Foi director-geral (com o pelouro da direcção artística) do TNSC entre 1982 e 84. Aí conviveu “com os maiores nomes da lírica internacional”, não tendo deixado “por mãos alheias os ‘seus’ queridos cantores portugueses”, acrescenta o TNSC, citando a volumosa obra em três volumes Cantores de Ópera Portugueses (Bertrand, 1981-87), mas também Coliseu dos Recreios, Um Século de História (Quetzal, 1994), além de biografias de grandes nomes da história lírica portuguesa, como Luísa Todi (1753-1833), Maurício Bensaúde (1863-1912) ou Tomás Alcaide (1901-1967), de quem foi grande amigo (e membro do júri do prémio com o nome deste tenor).

Numa extensa bibliografia que foi desenvolvida mais como a de um melómano do que um investigador académico, a obra mais vezes citada e elogiada de Mário Moreau é a que dedicou ao próprio teatro lírico de Lisboa: os dois volumes de O Teatro de São Carlos, Dois Séculos de História (Hugin, 1999).

“Posso garantir que não há teatro nenhum no mundo — e podemos falar do La Scala de Milão, do Metropolitan de Nova Iorque ou do Covent Garden de Londres — que tenha a sua história escrita com tanta profundidade e tanto detalhe como a tem aqui o São Carlos”, realça ao PÚBLICO Fernando Carvalho. O coordenador do arquivo histórico do TNSC acrescenta que, nesta obra, é possível encontrar “tudo o que se queira saber sobre a história do São Carlos em dois séculos de vida: desde os cantores, encenadores e maestros, até mesmo aos pregos pregados numa determinada parede — está lá tudo”.

Em mais de 1400 páginas, após um capítulo inicial a contar a história do edifício projectado pelo arquitecto José da Costa e Silva e inaugurado a 30 de Junho de 1793, o leitor encontra amplamente documentadas todas as produções que subiram ao palco desde a fundação até 1994, com referências às récitas de ópera e concertos, mas também a espectáculos de ballet e de teatro declamado.

Tanto nesta sua actividade de melómano e historiador da música, como na da sua profissão de clínico, Mário Moreau era — realça Fernando Carvalho — “uma pessoa de um trato muito fácil e de grande humor”.

O corpo de Mário Moreau será trasladado esta quinta-feira para a capela da Igreja da Damaia, estando o funeral e cremação marcados para sexta-feira de manhã no Cemitério do Alto de São João, em Lisboa.

Nesta mesma sexta-feira, Dia Mundial do Teatro, o TNSC dedica a sua programação a homenagear o seu ex-director.
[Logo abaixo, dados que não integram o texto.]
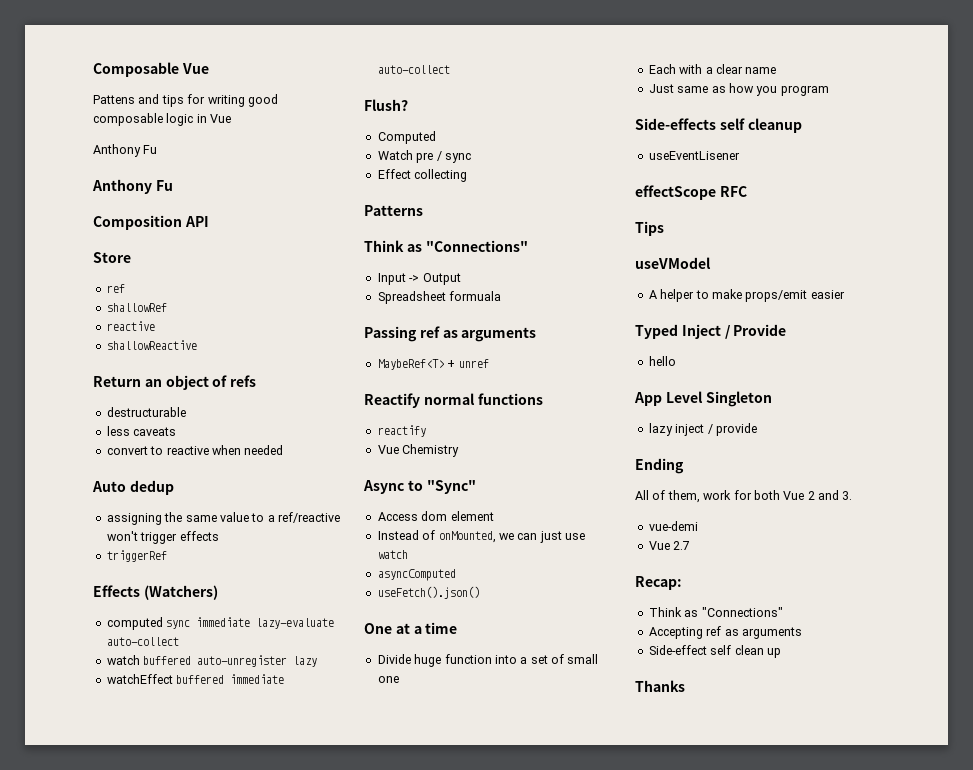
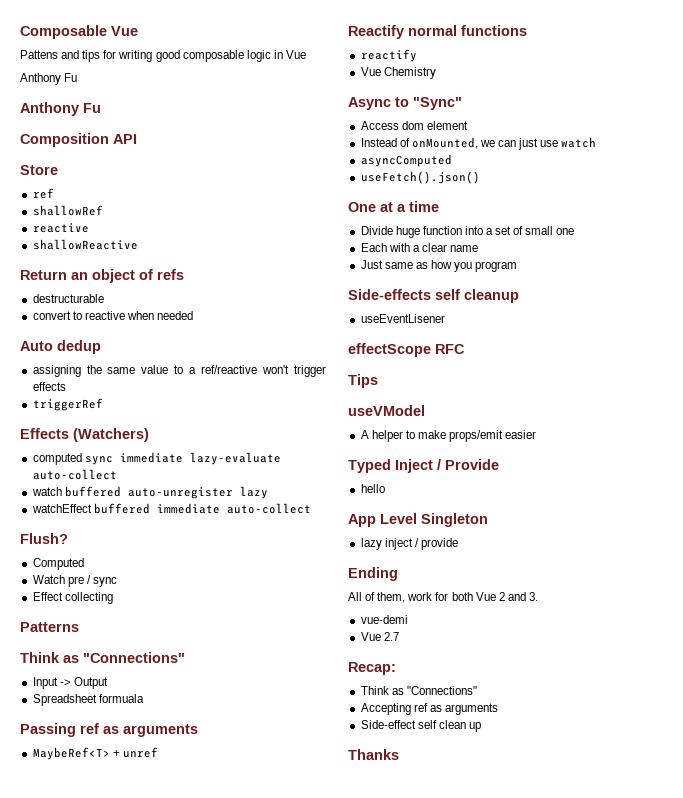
[106,426,177,436] // less caveats -> (104, 298) none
Ao longo do dia, vai partilhar nos seus canais digitais excertos de óperas apresentadas nesta temporada: La Forza del Destino, de Giuseppe Verdi; Orfeo e Euridice, de Chrisoph Willibald Gluck; e Maria Stuarda, de Gaetano Donizetti. Paralelamente, vai recordar dois documentários produzidos pela RTP (em 1974 e em 2017), ambos centrados tanto na arquitectura como na história do edifício.
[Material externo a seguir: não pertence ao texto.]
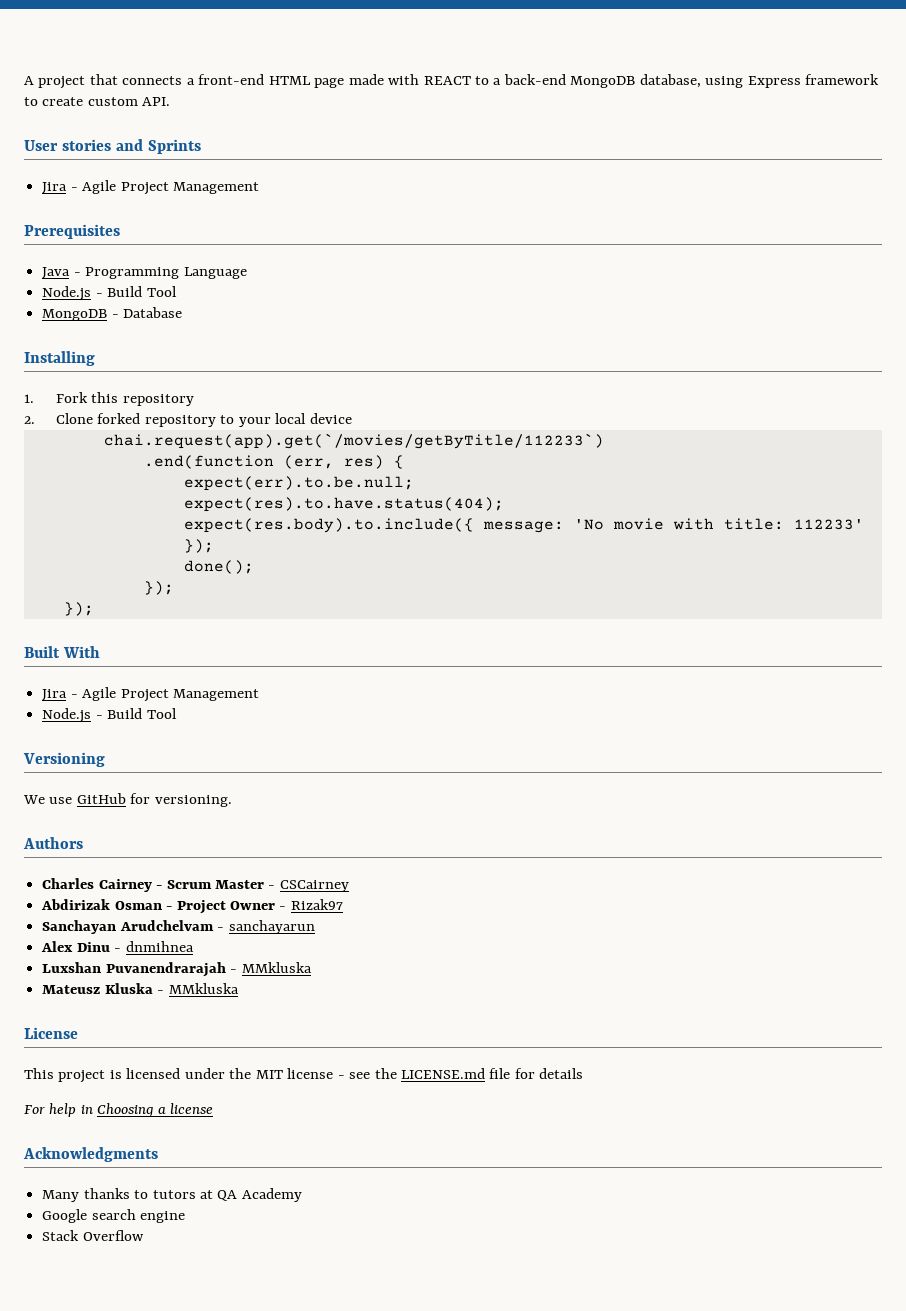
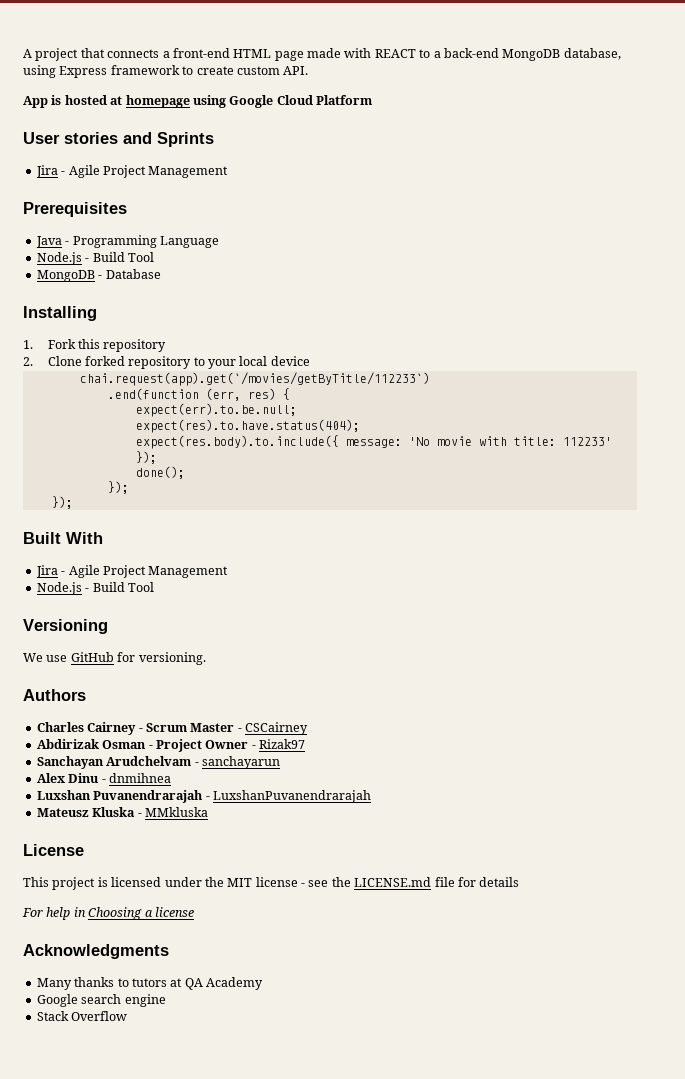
(171, 101) none -> [23,95,372,108] // App is hosted at homepage using Google Cloud Platform
[241,962,312,973] MMkluska -> [212,790,371,803] LuxshanPuvanendrarajah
Em comunicado, o TNSC chama ainda a atenção para o seu podcast diário associado à iniciativa #SãoCarlosEmSuaCasa, igualmente dedicado ao edifício e à sua história, “neste caso, ao 1.º Barão de Quintela e ao 1.º Conde de Farrobo, personalidades fulcrais na construção e primeiros anos de gestão do teatro”.